Ayrarat, Büyük Hayk’ın merkezi vilayetidir. Tarihte mütemadiyen Ermenistan’ın siyasi, ekonomik ve kültürel merkezi olmuştur.
Araks Nehri’nin orta ve Aradzani Nehri’nin üst bölümü arasında bulunur. Kuzeyden Gugark, batıdan Bardzr (Yüksek) Hayk ve Tayk, doğudan Sünik ve güneyden Turuberan ve Vaspurakan bölgeleriyle sınırlandırılmıştır. Ayrarat bölgesinde altın, bakır, demir madenleri, zengin tuz ve taş ocakları ile maden suyu kaynakları bulunmaktaydı. Ayrarat bölgesinde, eski zamanlarda açılmış sulama kanalları vardı. Uluslar arası ticaret yolları Ayrarat bölgesinden geçmekteydi.
Ermenistan’ın hemen tüm başkentleri bu bölgede kurulmuştur: Armavir, Yervandaşat, Artaşat, Vağarşapat, Dvin, Ani ve günümüzde Yerevan.
Feodal ilişkilerin şekillenmesi sebebiyle Ayrarat bölgesi kraliyet mülkü olarak sürekli küçülmekteydi. 284–387 yıllarında, taşra yöneticileri fiili olarak sahip oldukları mülklerinin miras yoluyla sahipleri durumuna geldiklerinden dolayı, Ermeni Arşakuni hanedanı, Ayrarat sınırları içinde bulunan büyük yönetici ailelerini Kamsarakanlar’ı, Gntuniler’i, Mamikonyanlar’ı, Bagratuniler’i, Amatuniler’i ve ilçelerin isimleriyle anılan yeni sülaleleri resmen tanıdılar.

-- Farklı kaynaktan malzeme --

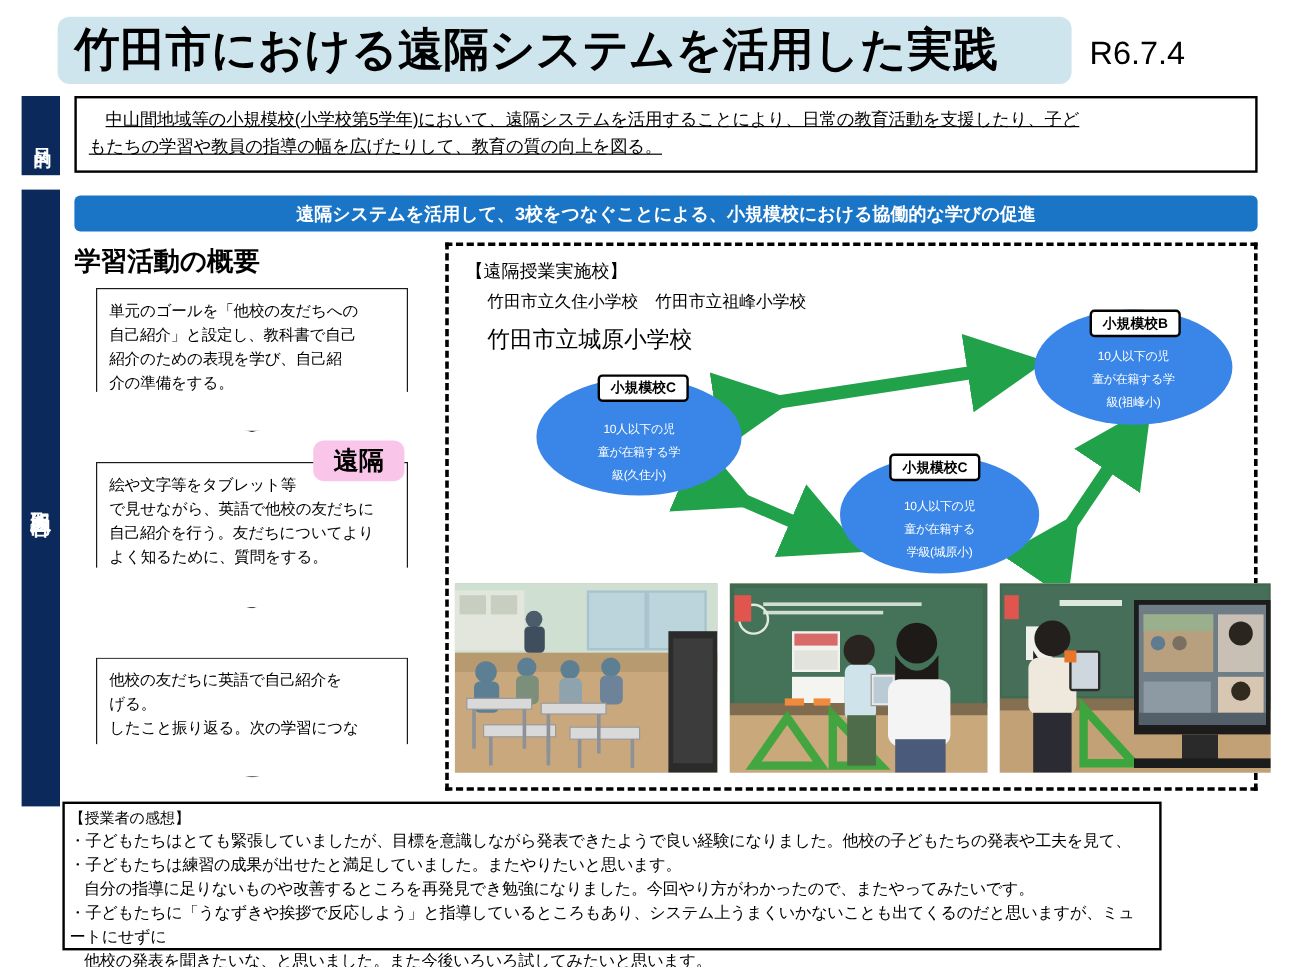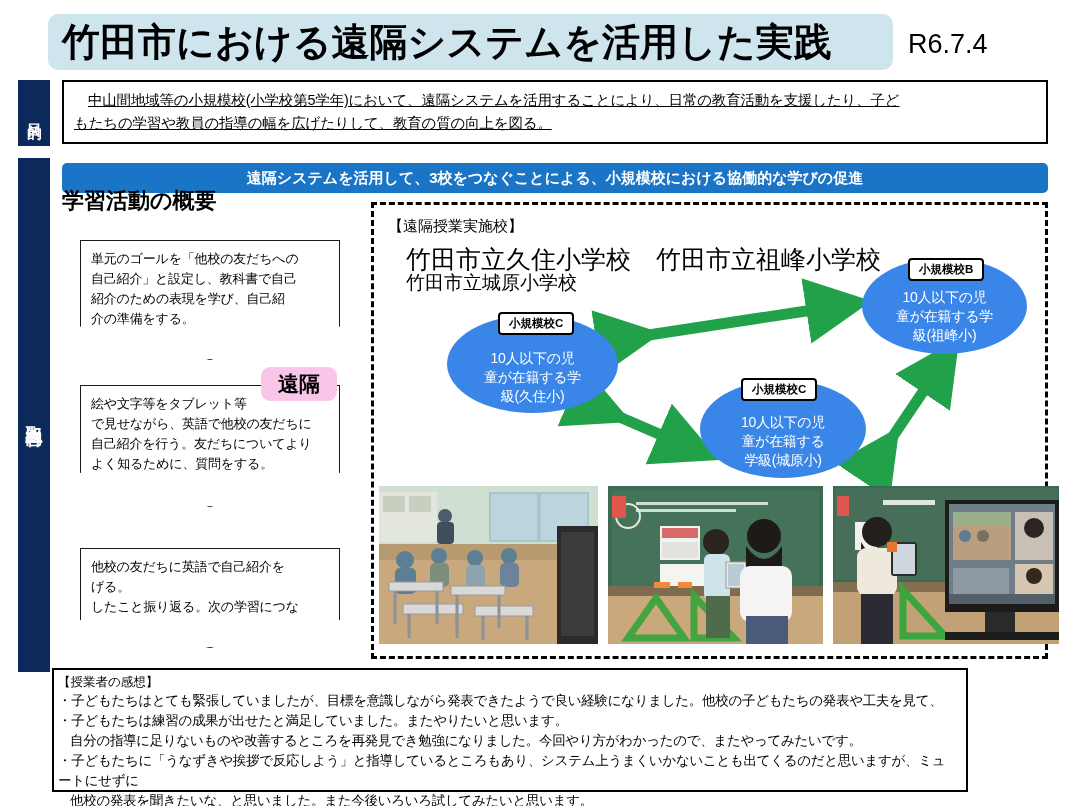--- a/index.html
+++ b/index.html
@@ -54,7 +54,7 @@
 
   
   .sec-head{
-    position:absolute;left:62px;top:186px;
+    position:absolute;left:62px;top:203px;
     font-size:22px;font-weight:bold;letter-spacing:0px;white-space:nowrap;
   }
 

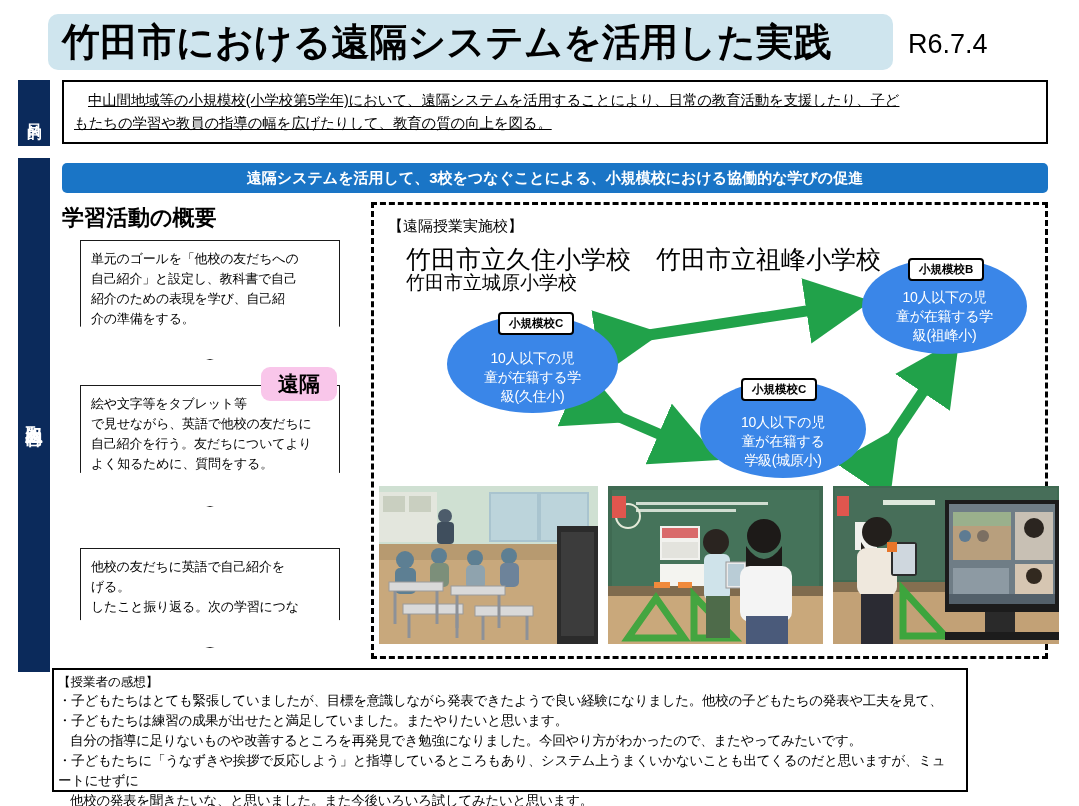--- a/index.html
+++ b/index.html
@@ -93,7 +93,7 @@
   .impl-head{
     position:absolute;left:388px;top:217px;font-size:15px;white-space:nowrap;
   }
-  .impl-l1{position:absolute;left:406px;top:243px;font-size:25px;white-space:nowrap;font-family:Liberation Serif, serif;}
+  .impl-l1{position:absolute;left:406px;top:243px;font-size:14px;white-space:nowrap;font-family:Liberation Serif, serif;}
   .impl-l2{position:absolute;left:406px;top:270px;font-size:19px;white-space:nowrap;}
 
   

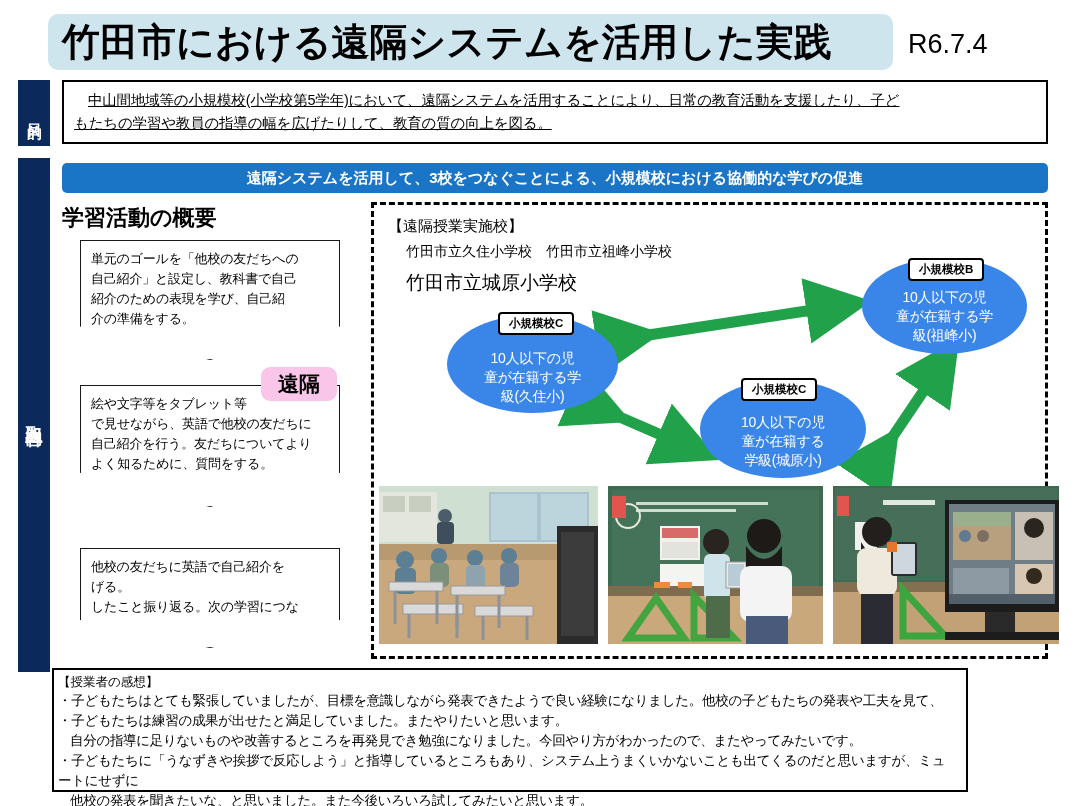--- a/index.html
+++ b/index.html
@@ -102,7 +102,7 @@
     display:flex;flex-direction:column;align-items:center;
     color:#fff;text-align:center;
   }
-  .ellipse .etxt{font-size:14px;line-height:19px;letter-spacing:-0.3px;}
+  .ellipse .etxt{font-size:10px;line-height:19px;letter-spacing:-0.3px;}
   .etag{
     position:absolute;background:#fff;color:#000;border:2px solid #000;
     border-radius:4px;font-size:11.5px;font-weight:bold;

Ermeni Arşakuni Hanedanı’nın siyasi sahneden çekilmesinden sonra Ayrarat bölgesi de özgün bir vilayet olarak son buldu. Ermenistan’ın ikinci bölünmesinin ardından, Ayrarat’ın büyük bölümü Bizans’a geçti ve Turuberan’la birlikte bir idari bölge durumuna geldi.

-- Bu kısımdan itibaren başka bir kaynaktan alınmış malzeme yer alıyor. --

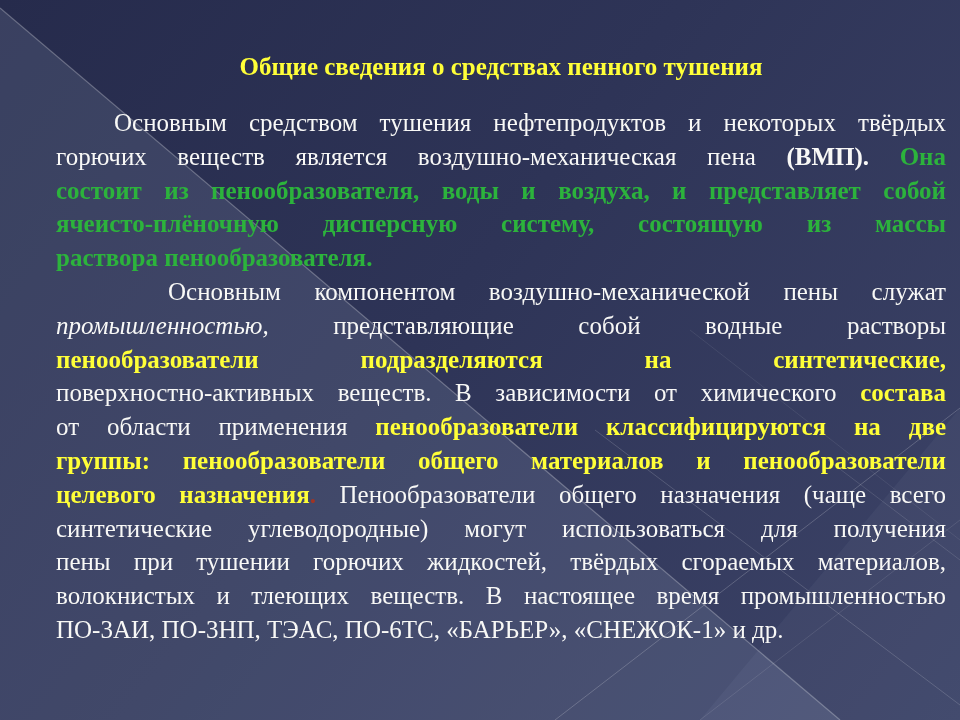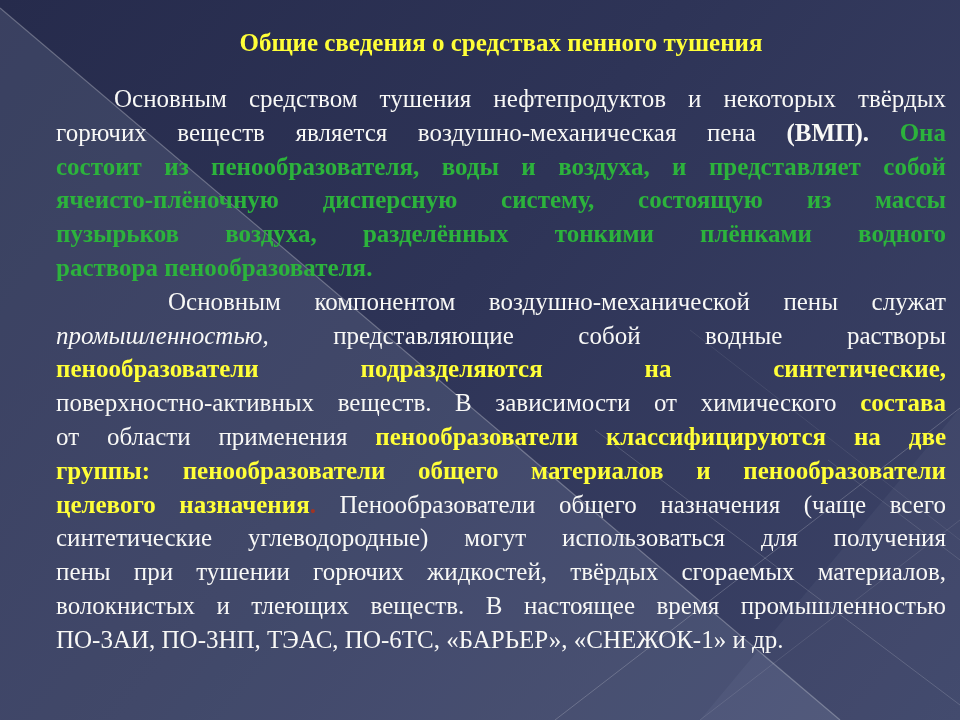--- a/index.html
+++ b/index.html
@@ -39,6 +39,7 @@
     color: var(--title-yellow);
     text-align: center;
     margin-bottom: 3px;
+    margin-top: 24px;
   }
   .line {
     font-size: 25px;

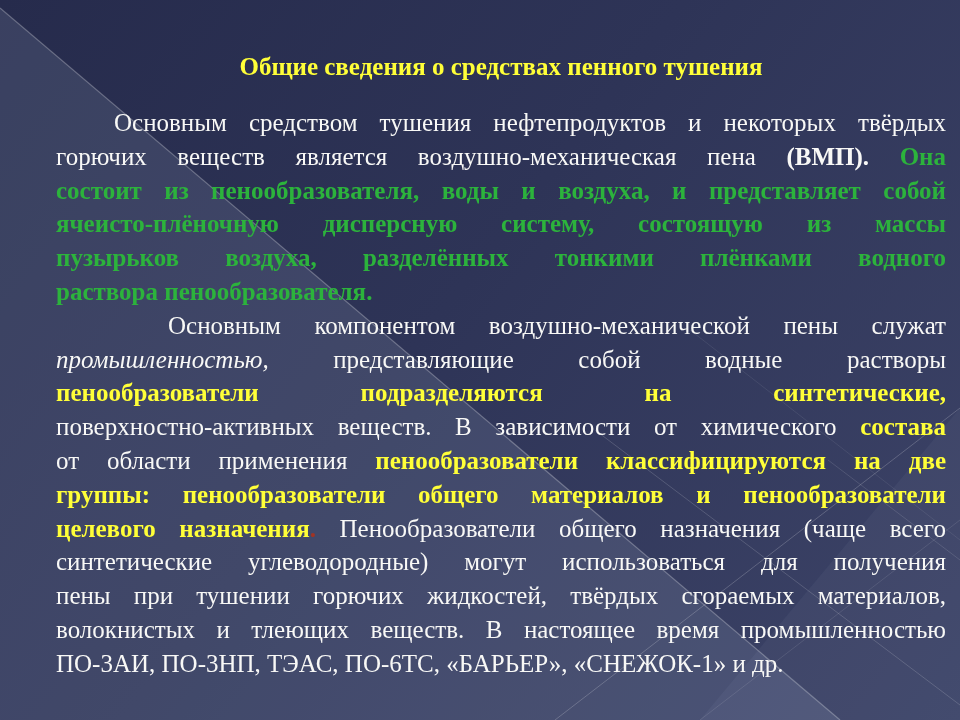--- a/index.html
+++ b/index.html
@@ -82,7 +82,6 @@
           <div class="line"><span class="s-white">горючих веществ является воздушно-механическая пена </span><span class="s-white-bold">(ВМП). </span><span class="s-green">Она</span></div>
           <div class="line"><span class="s-green">состоит из пенообразователя, воды и воздуха, и представляет собой</span></div>
           <div class="line"><span class="s-green">ячеисто-плёночную дисперсную систему, состоящую из массы</span></div>
-          <div class="line"><span class="s-green">пузырьков воздуха, разделённых тонкими плёнками водного</span></div>
           <div class="line last"><span class="s-green">раствора пенообразователя.</span></div>
         </div>
         <div class="para p1">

VII. yüzyıl ortalarında Ayrarat Araplar tarafından işgal edilmiştir. 886 yılında Ayrarat, Ermeni Bagratuni krallarının alanına dâhil oldu. Selçuklular döneminde Ayrarat bölgesi de yıkımlara maruz kaldı, fakat XIII. yüzyıl başında Zakaryanlar tarafından kurtarılarak tekrar gelişti.
Moğolların hâkimiyeti döneminde, Lenk-Timur’un akınları sonucu Ayrarat bölgesi yeni yıkımlara sahne olmuştur. XV. yüzyılda, Ayrarat bölgesi Karakoyunlular, daha sonra ise Akkoyunlular tarafından işgal edildi, 1502 yılında ise Safevi İran, Ayrarat’ı ele geçirmiştir. XVII. yüzyılları arasında vuku bulan Türk-Pers savaşları neticesinde Ayrarat bölgesindeki nüfus büyük çapta eksilmiştir. 1639 barış antlaşması sonucunda Ayrarat bölgesinin büyük kısmı İran’a geçmiştir.